Some projects never seem to end. For more than two years, I’ve been cautiously tinkering with a chapbook called “Portraits and Landscapes.” The book is an experiment with the poetic line. The “portraits” which depict people of course are all written using very short lines. The “landscapes” use very long lines instead. They depict places. Is a mannequin a person? Is a wall a landscape? You decide.
The book went through many versions, and it probably could forever except that I decided to declare it done. The chance to do that came when my friend Alexander Jarman invited me to contribute to the Post Contemporary Record Store. He describes the record store this way…

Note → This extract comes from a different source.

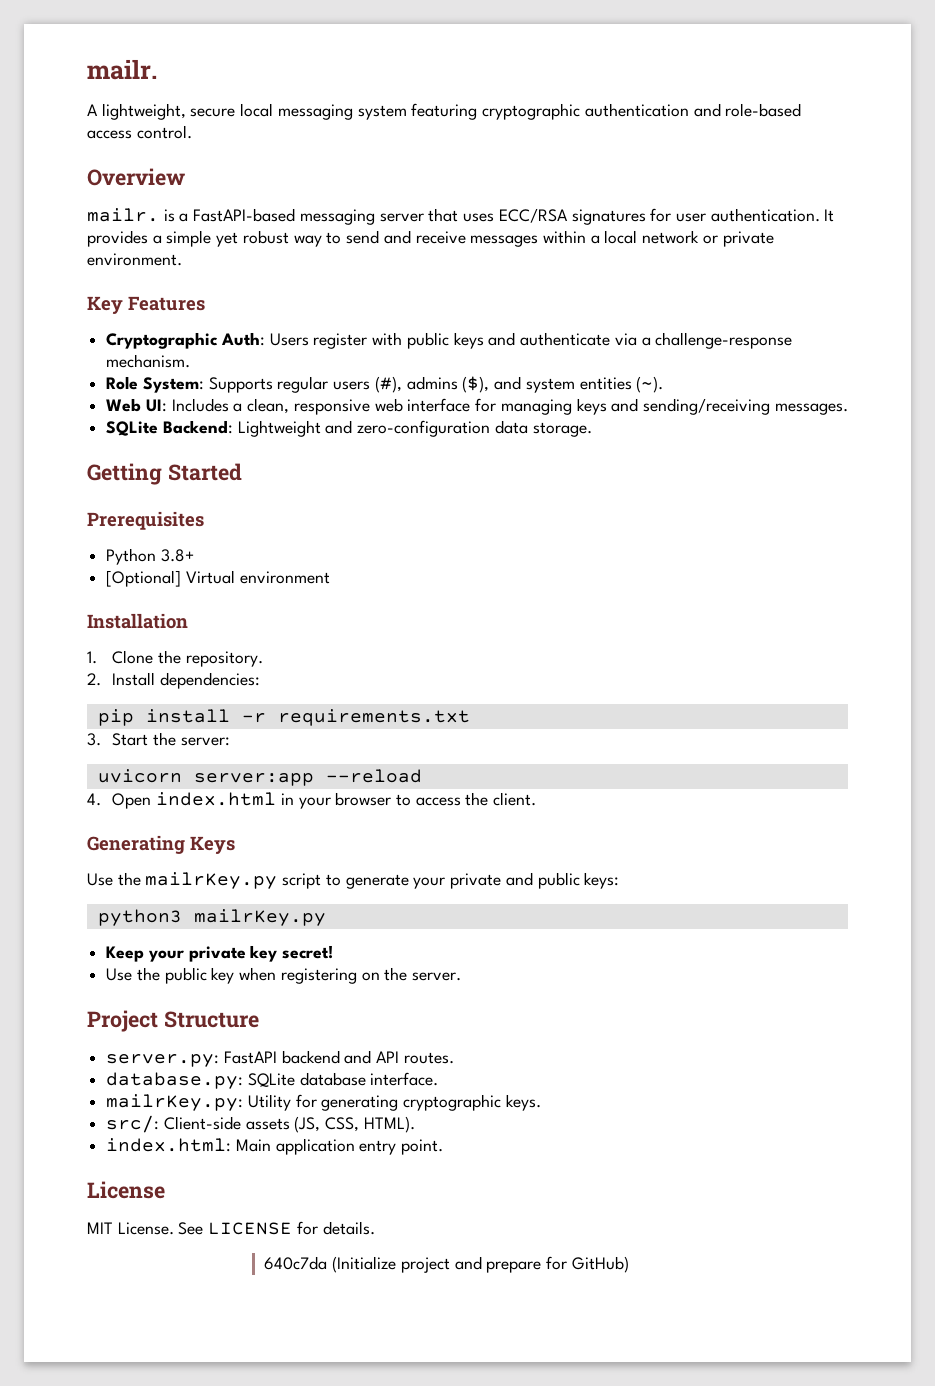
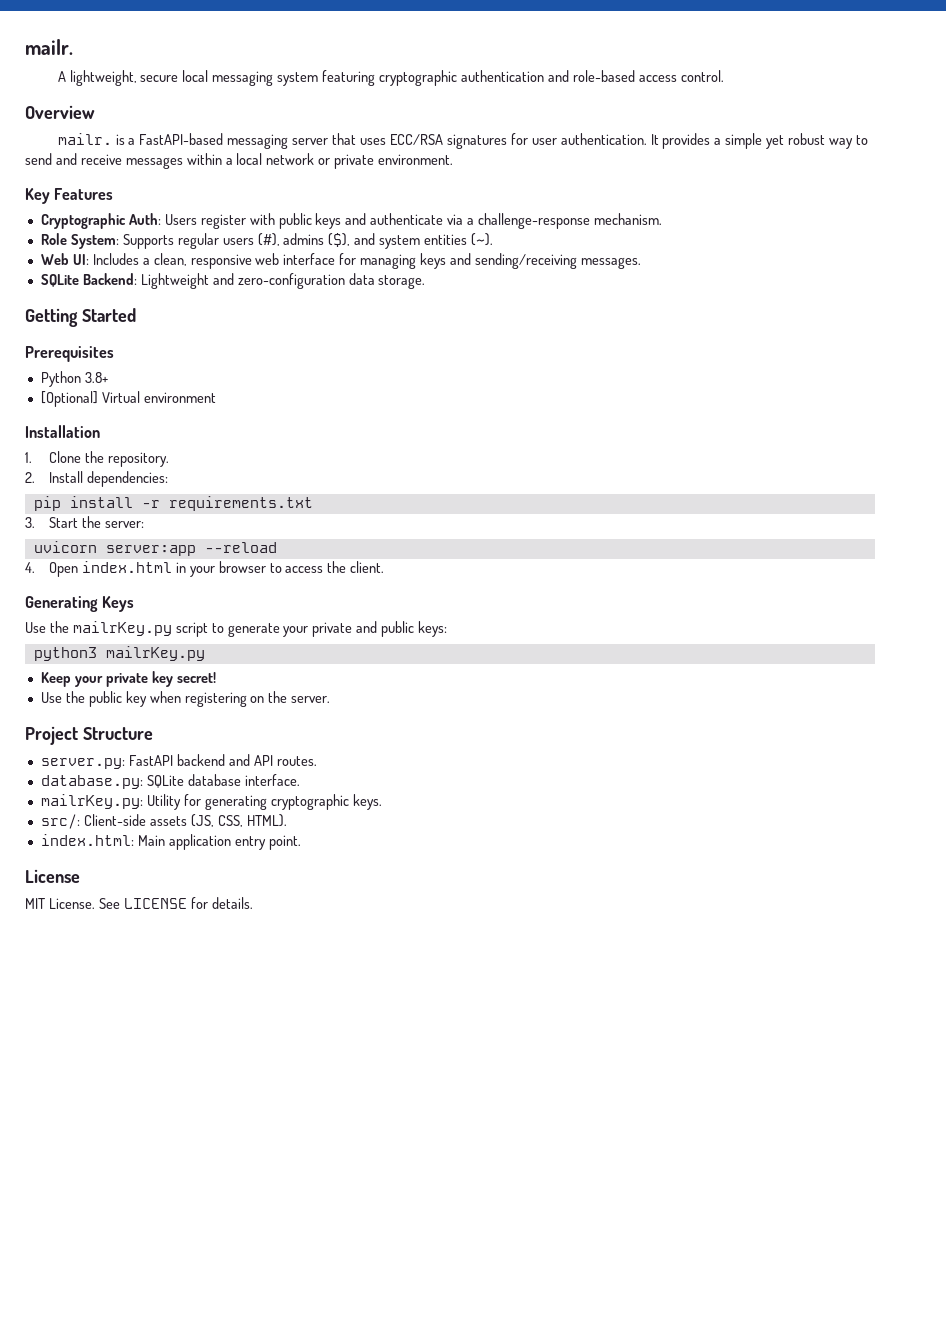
- 640c7da (Initialize project and prepare for GitHub)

The PCR store displays and promotes the work of a wide range of artists, highlighting the special nature of record album art and expanding upon the meaning and nature of a physical album. Not all albums in the PCR store contain music, but these albums are an invitation to begin imagining. That is naturally what happens in our brains when we see the image on an album cover; we instantly begin hearing music in our heads—where the image begins to stand in for a sound—begging the question: do you even need sound to “hear” a record?
My book was already designed to be square, so it seemed a natural fit for display alongside all the other square images and objects in the space. There was just one trouble, though: my book was 8 inches square. I needed it to be either 12” like an LP or 7” like a single. I chose the later, but it meant that the book would be to be made by hand. I couldn’t seem to find a printer who would make a book for me at that size.
I am lucky to have several friends who are experienced book-makers. Amanda McCormick from Ink Press Productions loaned me some tools and gave me a crash course. Alexander came over to help with cutting the pages down to size and with the stitching. When it was over, I had a very limited edition of handmade books!
The books went on view at the last installation of Post Contemporary Records, at the Windup Space in Baltimore. You can see them again at the Spin & Sell Print and Vinyl Bazaar this weekend at the Maryland Art Place.